Under the federal Indian Gaming Regulatory Act, Foxwoods has privileges other casinos don't enjoy. For example, it doesn't have to divulge profits or pay certain taxes, which has prompted Atlantic City casino mogul Donald Trump to lobby for curtailment of the statute. Foxwoods, however, voluntarily charges sales tax at its shops and restaurants and has otherwise been extremely generous with its windfall. Last year it turned over about $120 million for local tourism support, a figure projected to jump to $150 million this year.

Although the state has benefited royally from the tribe members' largess, it also stands to lose big if it authorizes any competing slot operations.

These political machinations, of course, are irrelevant to the bus-loads and car-loads of tourists who pull into Foxwoods 24 hours a day to try their luck at what still is, for now, the only game in town.

The casino may be the main attraction, but it's not the only one at Foxwoods, which is actually sort of a themed mall. Families stroll the shopping concourse that's designed to look like an early American street. You can buy everything from inexpensive souvenirs to designer clothes, including gorgeous beaded and fringed leather apparel, and American-Indian art.

Within earshot of the slot machines there's also a booming family entertainment center called Cinetropolis. Cinedrome 360 took me back 65 million years in 20-minute "Dinosaur Adventure," with beasts slowly emerging from the on-screen foliage surrounding viewers on all sides, then battling with each other (the film is one of several that alternate in the theater, which at night becomes a disco dance floor). Turbo Ride has seats that make you feel the jet lift-offs and speeding race cars you see in the action films on-screen. There's also a giant-screen theater, and the requisite video arcade. A state-of-the-art virtual-reality theater is in the works.

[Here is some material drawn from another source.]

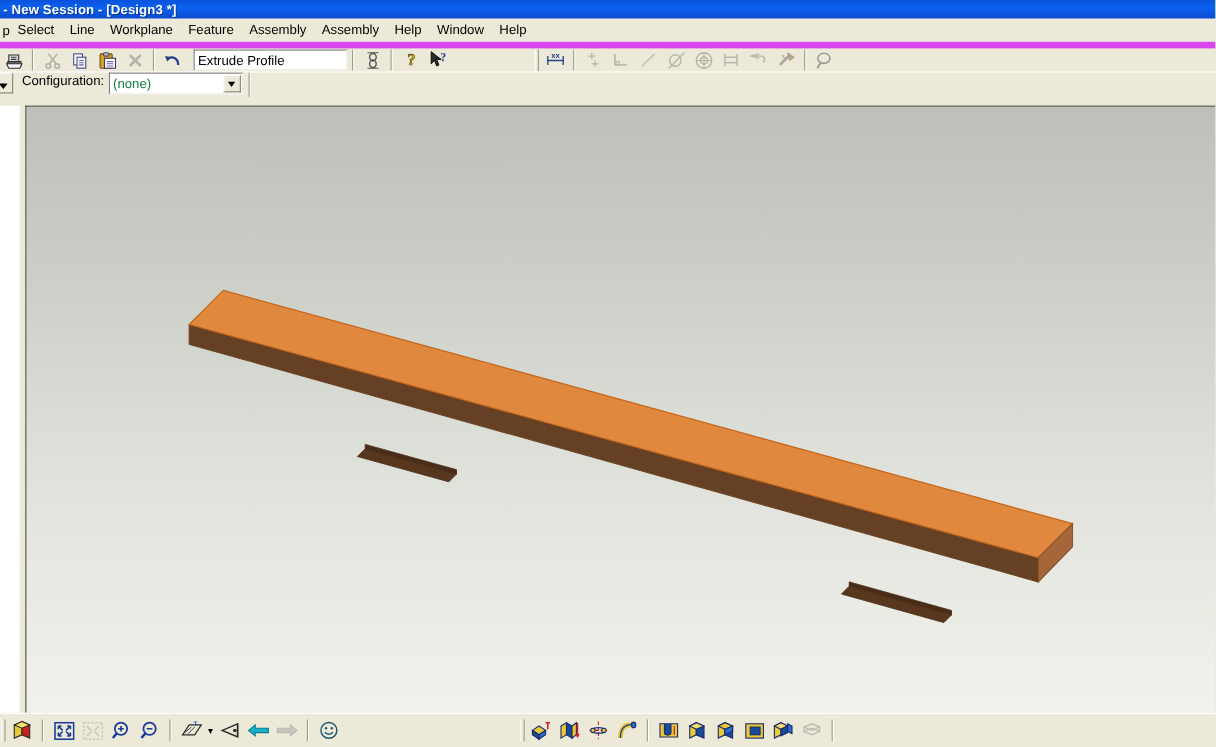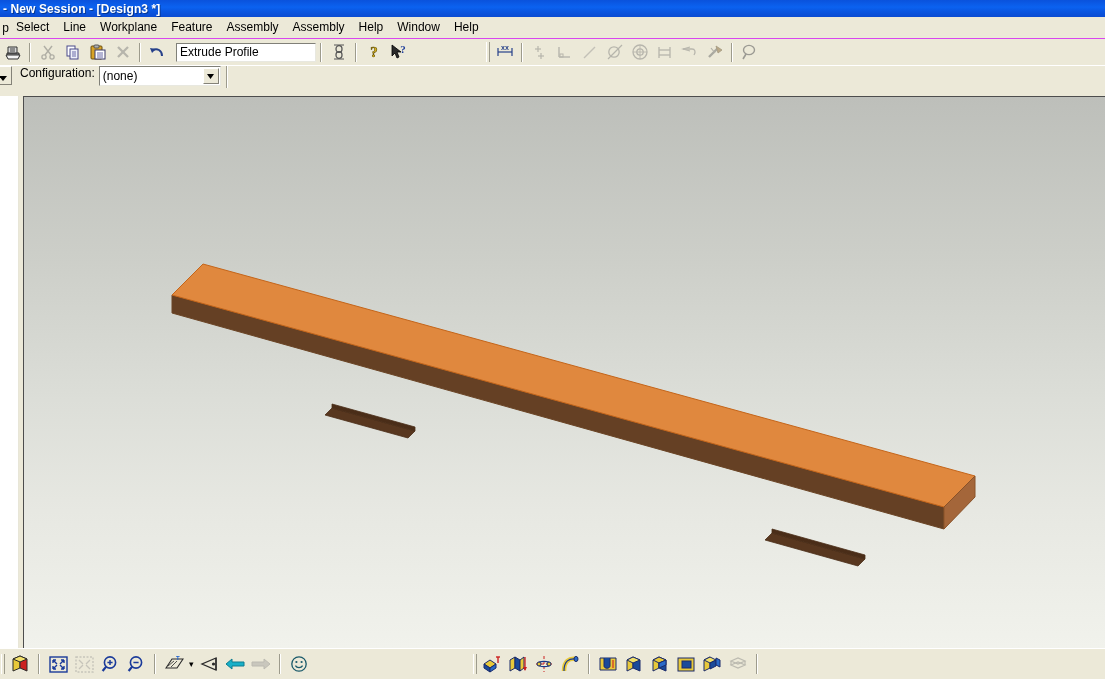"Extrude Profile" .toolbar1 { border-top: 1px solid #d946ef -> 6px solid #d946ef }
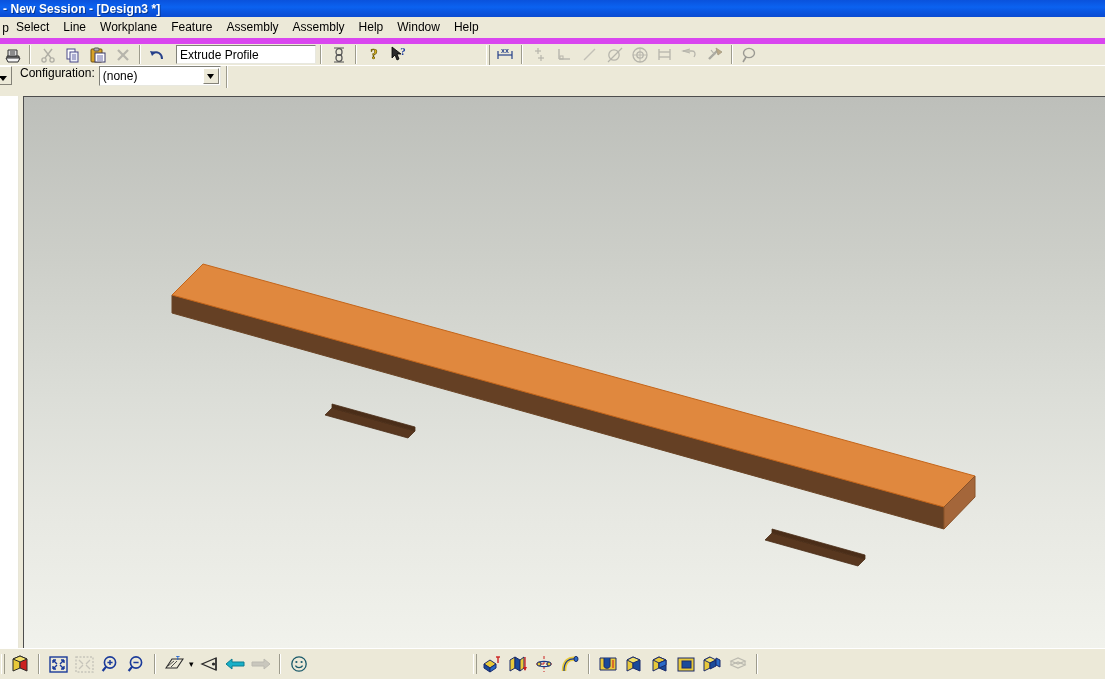"(none)" .cfg-combo .val { color: #000000 -> #15803d }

In fact, there's virtually no end to the Mashantuckets' visions for the future. Ground will soon be broken for a $135 million museum and research center scheduled to open in 1997, to preserve the history of the Mashantucket Pequots and other regional native cultures. There are also plans for a China theme park built in partnership with the Malaysian developers who financed Foxwoods and the Chinese government (proposed attractions include a section of the Great Wall). There's also talk of a Six Flags amusement park, which Foxwoods labels a "strong rumor."